_What is being asked_
Take the data below and copy exactly the lines starting at the one with "total: 1932.78 -> 1881.76" and finishing at the one with "customer number: C-76117 -> C-76111", both included.

[Data records]
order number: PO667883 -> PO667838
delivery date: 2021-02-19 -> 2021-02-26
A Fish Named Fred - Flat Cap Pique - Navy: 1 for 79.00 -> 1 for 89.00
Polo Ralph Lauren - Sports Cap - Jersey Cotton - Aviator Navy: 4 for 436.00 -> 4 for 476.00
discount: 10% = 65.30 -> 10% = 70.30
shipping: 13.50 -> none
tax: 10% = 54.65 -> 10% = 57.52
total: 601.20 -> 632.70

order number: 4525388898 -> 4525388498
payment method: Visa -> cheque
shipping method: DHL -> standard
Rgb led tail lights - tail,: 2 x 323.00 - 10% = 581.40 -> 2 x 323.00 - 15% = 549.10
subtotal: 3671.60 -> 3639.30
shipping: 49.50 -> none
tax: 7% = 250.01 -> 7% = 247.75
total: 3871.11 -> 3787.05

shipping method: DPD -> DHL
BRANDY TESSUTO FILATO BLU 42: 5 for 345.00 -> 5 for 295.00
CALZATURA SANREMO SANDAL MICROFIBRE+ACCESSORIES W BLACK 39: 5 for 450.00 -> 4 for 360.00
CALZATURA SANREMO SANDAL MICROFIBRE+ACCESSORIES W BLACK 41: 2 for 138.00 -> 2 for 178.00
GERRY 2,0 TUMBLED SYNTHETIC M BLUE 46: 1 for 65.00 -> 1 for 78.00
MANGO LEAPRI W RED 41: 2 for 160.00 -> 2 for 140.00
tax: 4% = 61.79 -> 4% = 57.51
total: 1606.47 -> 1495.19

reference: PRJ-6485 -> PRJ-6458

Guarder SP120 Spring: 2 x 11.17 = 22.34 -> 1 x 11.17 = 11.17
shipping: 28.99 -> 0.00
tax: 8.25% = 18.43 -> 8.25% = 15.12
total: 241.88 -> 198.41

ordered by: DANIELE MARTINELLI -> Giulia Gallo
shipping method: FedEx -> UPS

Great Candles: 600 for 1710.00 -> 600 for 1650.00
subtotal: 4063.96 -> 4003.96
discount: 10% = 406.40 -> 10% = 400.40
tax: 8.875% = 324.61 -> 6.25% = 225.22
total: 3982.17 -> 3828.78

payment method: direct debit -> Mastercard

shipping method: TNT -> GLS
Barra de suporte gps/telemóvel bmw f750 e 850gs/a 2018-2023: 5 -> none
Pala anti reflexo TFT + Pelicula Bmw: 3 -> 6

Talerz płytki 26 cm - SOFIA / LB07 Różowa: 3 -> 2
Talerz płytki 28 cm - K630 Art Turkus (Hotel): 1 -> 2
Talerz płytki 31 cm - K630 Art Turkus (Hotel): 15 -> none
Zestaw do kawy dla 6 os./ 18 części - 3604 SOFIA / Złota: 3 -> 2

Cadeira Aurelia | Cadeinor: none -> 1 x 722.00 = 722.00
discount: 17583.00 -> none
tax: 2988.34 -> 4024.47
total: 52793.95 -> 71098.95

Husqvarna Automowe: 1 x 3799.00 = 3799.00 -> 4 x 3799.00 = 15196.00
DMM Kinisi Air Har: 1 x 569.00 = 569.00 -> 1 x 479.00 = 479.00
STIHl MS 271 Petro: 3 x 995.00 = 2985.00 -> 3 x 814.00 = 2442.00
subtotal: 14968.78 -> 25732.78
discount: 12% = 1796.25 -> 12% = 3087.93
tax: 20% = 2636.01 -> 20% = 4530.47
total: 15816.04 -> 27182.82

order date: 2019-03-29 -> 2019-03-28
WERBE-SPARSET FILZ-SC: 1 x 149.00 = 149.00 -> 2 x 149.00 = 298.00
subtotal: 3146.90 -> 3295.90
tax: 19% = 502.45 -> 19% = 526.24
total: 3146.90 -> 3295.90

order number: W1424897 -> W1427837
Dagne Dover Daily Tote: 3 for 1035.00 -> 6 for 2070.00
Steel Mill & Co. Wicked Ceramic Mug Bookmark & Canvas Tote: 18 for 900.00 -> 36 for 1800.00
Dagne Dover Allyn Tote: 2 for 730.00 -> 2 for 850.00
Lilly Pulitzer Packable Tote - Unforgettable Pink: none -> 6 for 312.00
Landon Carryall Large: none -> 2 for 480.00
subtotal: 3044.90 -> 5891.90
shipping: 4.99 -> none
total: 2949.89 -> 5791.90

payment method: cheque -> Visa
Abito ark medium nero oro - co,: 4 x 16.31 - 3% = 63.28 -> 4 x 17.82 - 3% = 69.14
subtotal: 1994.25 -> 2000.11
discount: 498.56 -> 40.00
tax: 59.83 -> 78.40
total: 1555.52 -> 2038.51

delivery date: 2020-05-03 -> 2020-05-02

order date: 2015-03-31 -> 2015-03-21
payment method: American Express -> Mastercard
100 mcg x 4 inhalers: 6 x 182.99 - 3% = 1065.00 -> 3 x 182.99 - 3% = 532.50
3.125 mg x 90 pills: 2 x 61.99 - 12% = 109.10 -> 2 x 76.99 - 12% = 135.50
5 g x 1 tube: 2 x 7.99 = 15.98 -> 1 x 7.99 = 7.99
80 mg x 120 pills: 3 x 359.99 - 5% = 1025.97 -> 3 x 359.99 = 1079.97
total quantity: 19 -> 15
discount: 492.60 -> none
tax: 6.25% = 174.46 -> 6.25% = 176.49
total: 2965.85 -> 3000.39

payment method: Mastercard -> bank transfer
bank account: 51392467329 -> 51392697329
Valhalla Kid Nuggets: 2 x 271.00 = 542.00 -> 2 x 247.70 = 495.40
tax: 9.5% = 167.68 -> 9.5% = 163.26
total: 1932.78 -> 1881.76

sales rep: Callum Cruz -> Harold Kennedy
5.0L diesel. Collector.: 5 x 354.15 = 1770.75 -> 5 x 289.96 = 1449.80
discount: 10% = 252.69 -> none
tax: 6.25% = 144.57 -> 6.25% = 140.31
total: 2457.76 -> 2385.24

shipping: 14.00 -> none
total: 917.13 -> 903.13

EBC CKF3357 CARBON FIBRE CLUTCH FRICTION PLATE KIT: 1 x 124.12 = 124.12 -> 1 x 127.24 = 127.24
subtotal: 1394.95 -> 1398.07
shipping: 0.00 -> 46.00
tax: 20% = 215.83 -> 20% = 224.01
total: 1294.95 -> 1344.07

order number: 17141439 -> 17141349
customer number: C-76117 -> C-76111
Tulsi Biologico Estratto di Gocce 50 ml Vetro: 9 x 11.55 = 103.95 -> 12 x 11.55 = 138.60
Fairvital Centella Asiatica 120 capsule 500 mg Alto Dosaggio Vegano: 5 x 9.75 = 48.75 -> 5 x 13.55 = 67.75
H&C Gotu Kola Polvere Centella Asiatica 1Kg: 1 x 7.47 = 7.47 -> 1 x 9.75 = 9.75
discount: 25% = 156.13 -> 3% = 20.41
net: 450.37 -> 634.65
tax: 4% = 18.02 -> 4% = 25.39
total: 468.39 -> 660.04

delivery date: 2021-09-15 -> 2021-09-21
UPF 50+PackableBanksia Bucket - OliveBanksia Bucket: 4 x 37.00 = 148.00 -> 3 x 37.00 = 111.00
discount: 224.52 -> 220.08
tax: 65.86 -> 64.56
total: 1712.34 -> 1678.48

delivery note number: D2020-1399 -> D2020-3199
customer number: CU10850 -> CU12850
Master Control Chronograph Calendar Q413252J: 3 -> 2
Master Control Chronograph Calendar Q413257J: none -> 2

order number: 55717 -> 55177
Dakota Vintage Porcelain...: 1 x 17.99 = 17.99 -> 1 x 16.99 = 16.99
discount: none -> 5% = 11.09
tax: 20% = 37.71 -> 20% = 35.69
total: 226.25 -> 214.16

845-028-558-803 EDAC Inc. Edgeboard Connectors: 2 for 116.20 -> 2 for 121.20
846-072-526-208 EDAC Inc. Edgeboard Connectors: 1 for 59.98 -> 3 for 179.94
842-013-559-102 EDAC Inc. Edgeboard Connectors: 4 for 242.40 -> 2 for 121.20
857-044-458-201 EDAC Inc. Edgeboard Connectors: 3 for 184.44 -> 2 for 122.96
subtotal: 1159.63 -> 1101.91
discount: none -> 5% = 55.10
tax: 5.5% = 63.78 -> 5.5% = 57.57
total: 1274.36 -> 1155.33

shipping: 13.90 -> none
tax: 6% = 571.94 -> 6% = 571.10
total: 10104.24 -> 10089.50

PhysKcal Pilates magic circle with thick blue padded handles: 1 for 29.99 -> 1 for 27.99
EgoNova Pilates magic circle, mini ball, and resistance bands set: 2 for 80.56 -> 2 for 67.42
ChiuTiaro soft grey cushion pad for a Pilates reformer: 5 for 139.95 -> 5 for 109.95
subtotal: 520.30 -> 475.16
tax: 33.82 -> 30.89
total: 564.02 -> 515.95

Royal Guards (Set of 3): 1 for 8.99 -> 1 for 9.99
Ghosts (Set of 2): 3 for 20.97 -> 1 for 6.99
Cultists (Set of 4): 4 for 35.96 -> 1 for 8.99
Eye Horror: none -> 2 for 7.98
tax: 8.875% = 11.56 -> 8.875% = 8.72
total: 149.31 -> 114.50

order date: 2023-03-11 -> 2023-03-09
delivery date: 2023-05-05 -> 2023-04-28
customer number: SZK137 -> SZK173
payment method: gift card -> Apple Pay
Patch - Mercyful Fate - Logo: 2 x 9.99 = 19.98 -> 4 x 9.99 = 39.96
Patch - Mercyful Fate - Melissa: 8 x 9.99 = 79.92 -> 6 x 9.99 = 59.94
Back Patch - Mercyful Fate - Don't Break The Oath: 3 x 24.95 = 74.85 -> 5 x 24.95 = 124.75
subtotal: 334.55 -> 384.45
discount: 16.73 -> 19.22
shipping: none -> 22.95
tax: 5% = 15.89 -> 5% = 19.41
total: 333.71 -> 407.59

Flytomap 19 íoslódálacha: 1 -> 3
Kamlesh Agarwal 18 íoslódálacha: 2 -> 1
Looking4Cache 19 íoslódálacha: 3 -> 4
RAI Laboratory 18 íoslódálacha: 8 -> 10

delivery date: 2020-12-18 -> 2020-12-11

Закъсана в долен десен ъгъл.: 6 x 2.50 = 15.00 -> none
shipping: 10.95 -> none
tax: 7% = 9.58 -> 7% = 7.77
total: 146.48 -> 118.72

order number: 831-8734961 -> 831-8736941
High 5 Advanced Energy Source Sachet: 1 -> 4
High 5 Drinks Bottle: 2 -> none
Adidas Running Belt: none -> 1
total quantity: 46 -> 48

_Final answer_
total: 1932.78 -> 1881.76

sales rep: Callum Cruz -> Harold Kennedy
5.0L diesel. Collector.: 5 x 354.15 = 1770.75 -> 5 x 289.96 = 1449.80
discount: 10% = 252.69 -> none
tax: 6.25% = 144.57 -> 6.25% = 140.31
total: 2457.76 -> 2385.24

shipping: 14.00 -> none
total: 917.13 -> 903.13

EBC CKF3357 CARBON FIBRE CLUTCH FRICTION PLATE KIT: 1 x 124.12 = 124.12 -> 1 x 127.24 = 127.24
subtotal: 1394.95 -> 1398.07
shipping: 0.00 -> 46.00
tax: 20% = 215.83 -> 20% = 224.01
total: 1294.95 -> 1344.07

order number: 17141439 -> 17141349
customer number: C-76117 -> C-76111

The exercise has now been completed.